L’article 19 du projet de loi exige qu’un rapport annuel sur la mise en œuvre des dispositions qu’il édicte soit établi par le surintendant, en ce qui a trait aux entités soumises à sa surveillance, et par le ministre des Finances, en ce qui a trait aux sociétés d’État mères au sens de la Loi sur la gestion des finances publiques. Le ministre des Finances doit déposer les rapports devant chaque Chambre du Parlement au plus tard 10 jours de séance après leur achèvement.

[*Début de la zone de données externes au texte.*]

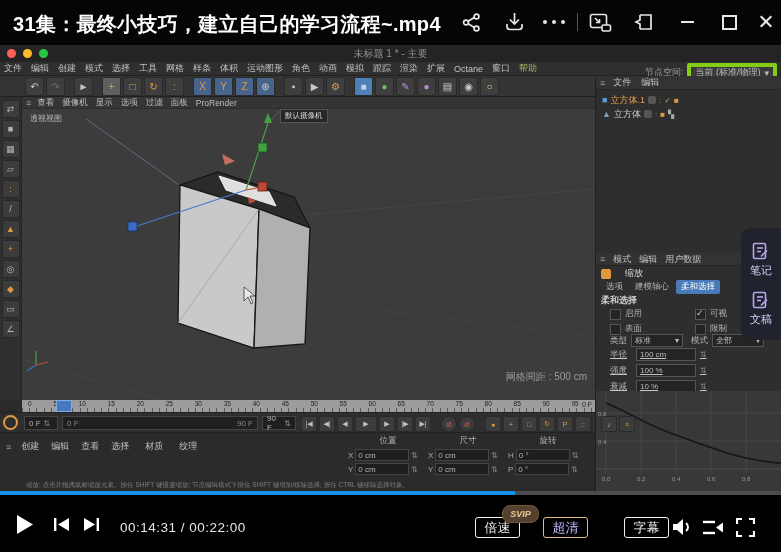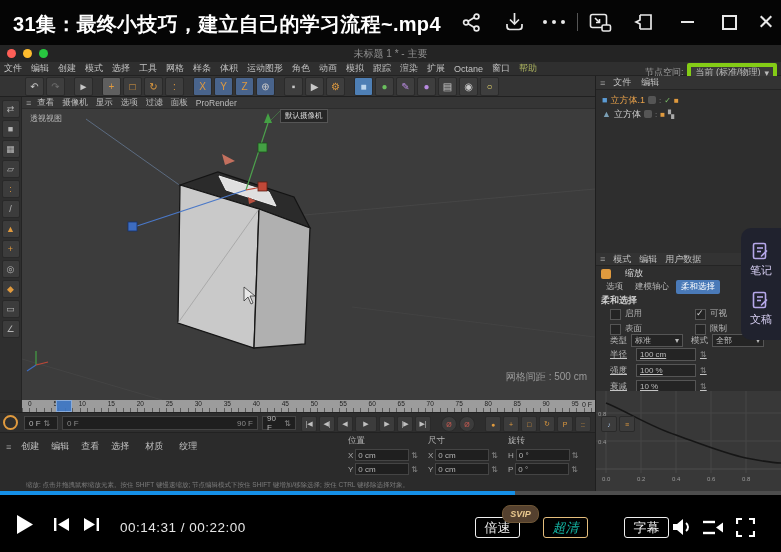"位置" .coord-heads span { text-align: none -> center }
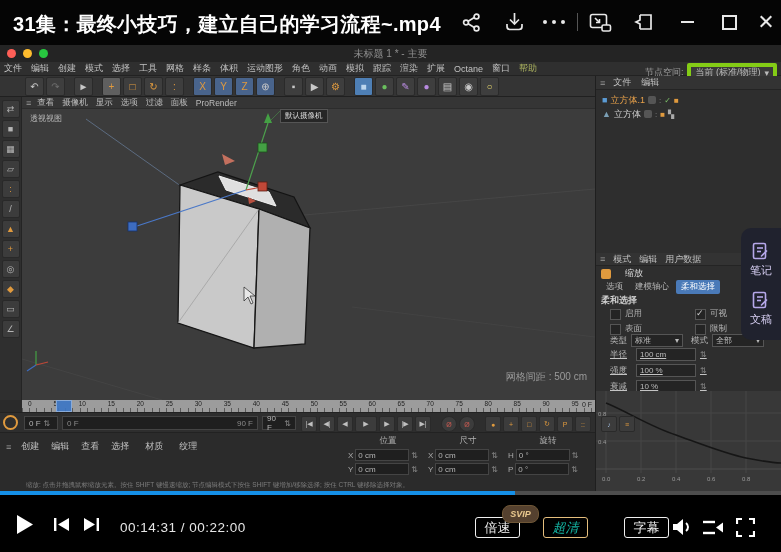"超清" .gold { color: #14b8a6 -> #c4b5fd; font-style: italic -> none }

La partie 4 du projet de loi apporte des modifications relatives à l’Office d’investissement du régime de pensions du Canada.
L’article 20 du projet de loi ajoute l’alinéa b.1) à l’article 12 de la LFAC, lequel régit la nomination de personnes ayant une expertise en matière de climat au sein de divers conseils d’administration, afin d’inclure l’Office d’investissement du régime de pensions du Canada.
L’article 21 modifie l’article 5 de la Loi sur l’Office d’investissement du régime de pensions du Canada 24, qui énonce la mission de l’Office, afin d’exiger que l’Office s’acquitte de sa mission de manière à ce que lui-même et le Régime de pensions du Canada soient des entités alignées sur les engagements climatiques aux termes de la LFAC.
Le paragraphe 22(1) énonce que les parties 1 à 3 du projet de loi entrent en vigueur au premier anniversaire de la sanction du projet de loi.
Le paragraphe 22(2) prévoit que la partie 4 entre en vigueur à la date ou aux dates fixées par décret du gouverneur en conseil, mais que ce décret n’a aucun effet tant que les lieutenants-gouverneurs en conseil d’au moins les deux tiers des provinces incluses, au sens du Régime de pensions du Canada, représentant au total les deux tiers au moins de la population de toutes les provinces incluses, n’ont pas signifié le consentement de leur province respective au décret. Cette exigence est énoncée à l’article 114 de la loi sur le Régime de pensions du Canada 25.